After that I had to try out various walkers and walk around with it. It was exhausting.

This pulmonary hypertension is literally sucking the life out of me.  It is harder than ever to walk as my breathing is effected. That, plus the hole in my heart is leaching the oxygen out of my blood cells..It makes me suffer from dizzy spells and I have to grab onto something to stop falling over ..

So today and yesterday I have been sitting down a lot. Normally I sit in front of our kitchen window which is very sunny and has a good outlook. I love watching the white cabbage moths and the birds in our back yard. It sooths me as it's very relaxing. 

It's easy to be depressed. But I don't want to stay there. While there's life, there's hope. And speaking of hope, I have been praying and thanking God that I am His child. The hope of Jesus coming for His Church, His Bride in the Rapture is a real hope to cling to.  

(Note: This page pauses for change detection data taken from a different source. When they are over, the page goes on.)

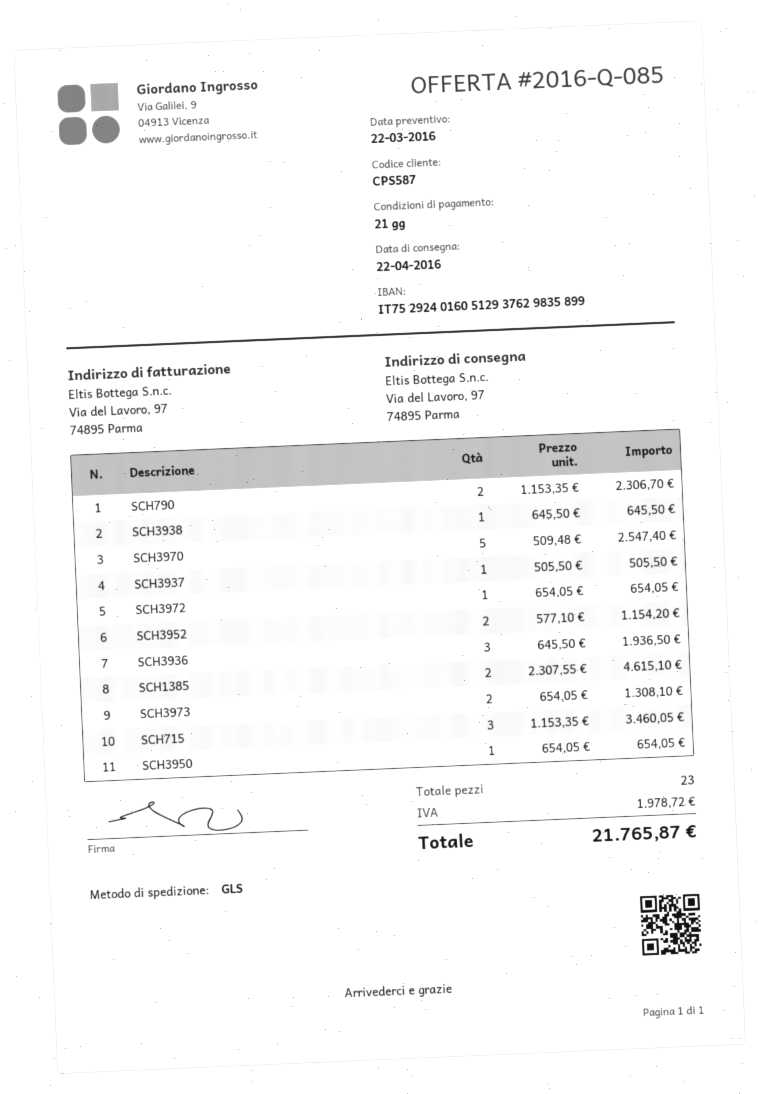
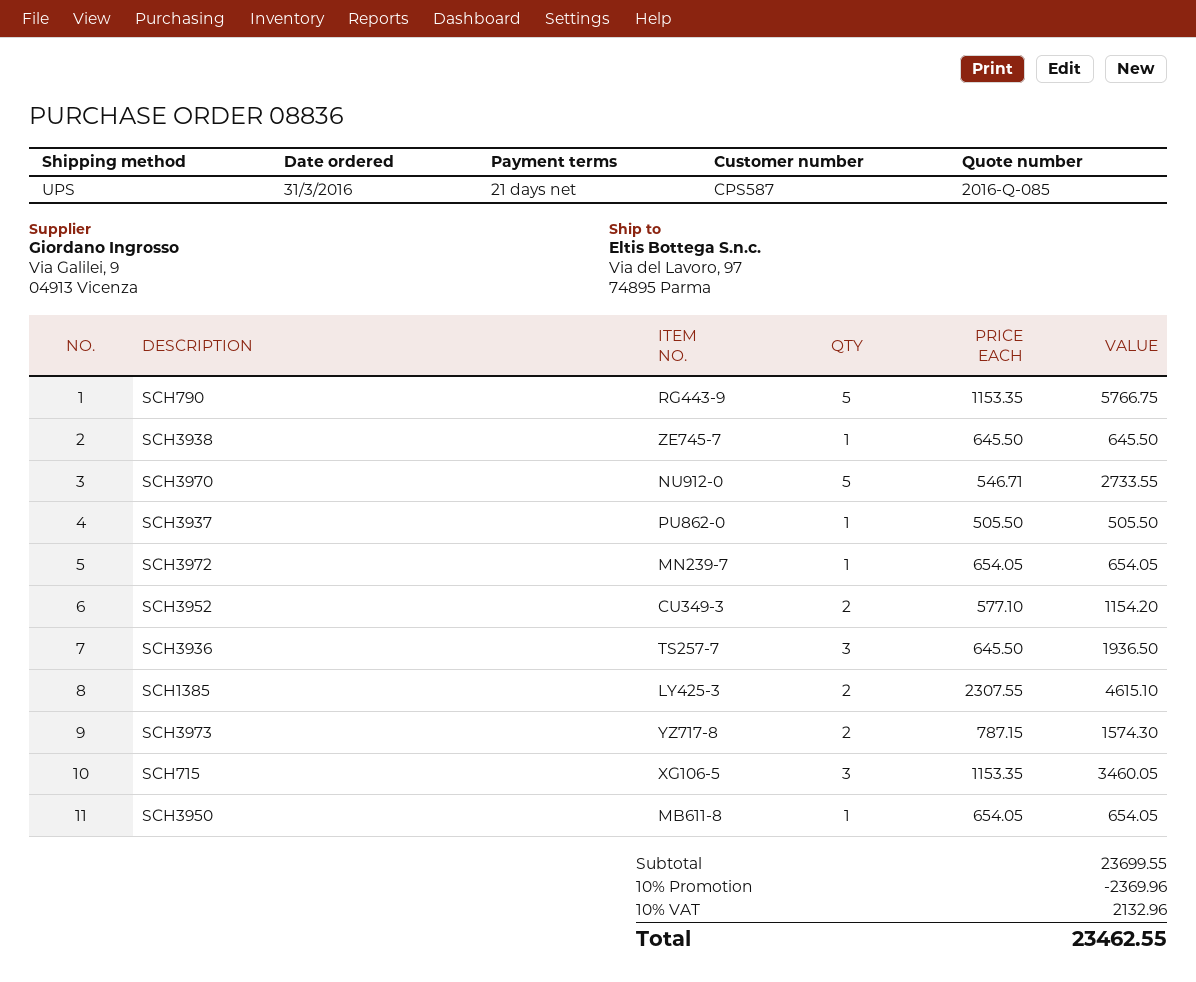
shipping method: GLS -> UPS
SCH790: 2 x 1153.35 = 2306.70 -> 5 x 1153.35 = 5766.75
SCH3970: 5 x 509.48 = 2547.40 -> 5 x 546.71 = 2733.55
SCH3973: 2 x 654.05 = 1308.10 -> 2 x 787.15 = 1574.30
discount: none -> 10% = 2369.96
tax: 1978.72 -> 2132.96
total: 21765.87 -> 23462.55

His love and His promise to keep me and bring me to Himself keeps me going. And as I sit here in the window sunlight, you can be sure I am looking up.

It's all too much

 

So recently I have had chest pain in angina and breathing problems coupled with what I thought was fatigue from an ongoing fibromyalgia flare.

My blood pressure sky rocketed, requiring a visit to a cardiologist who ordered an echocardiogram. My general practitioner told me if the results were bad, he would contact me. And he did.

I got the call last Friday telling me to make an appointment for a phone consult so I ended up speaking to the doctor on Monday. He told me I have heart failure due to Pulmonary Hypertension.

There is no cure for it but there are some treatments. I am already on blood thinners which I will stay on as PH can cause blood clots in the lungs. I already take 7 blood pressure tablets a day.

I often have felt dizzy and this is another symptom of PH and I feel like I can't get enough air in at times. The time will come when I will probably need oxygen at home.

Forget about exercise- I nearly collapse with exhaustion after walking up our long passage to answer the door.

I will know more tomorrow when I see the doctor in person. This is needful because he wants to check out the swelling in my feet, ankles and legs. I suspect I have fluid in my abdomen too. It hurts and is tight like a drum.

I had a blood test yesterday to check on my kidney function and this will be a regular thing.

Lately it's been one thing after another and I am a tad depressed. Prayers would be much appreciated. It's all too much!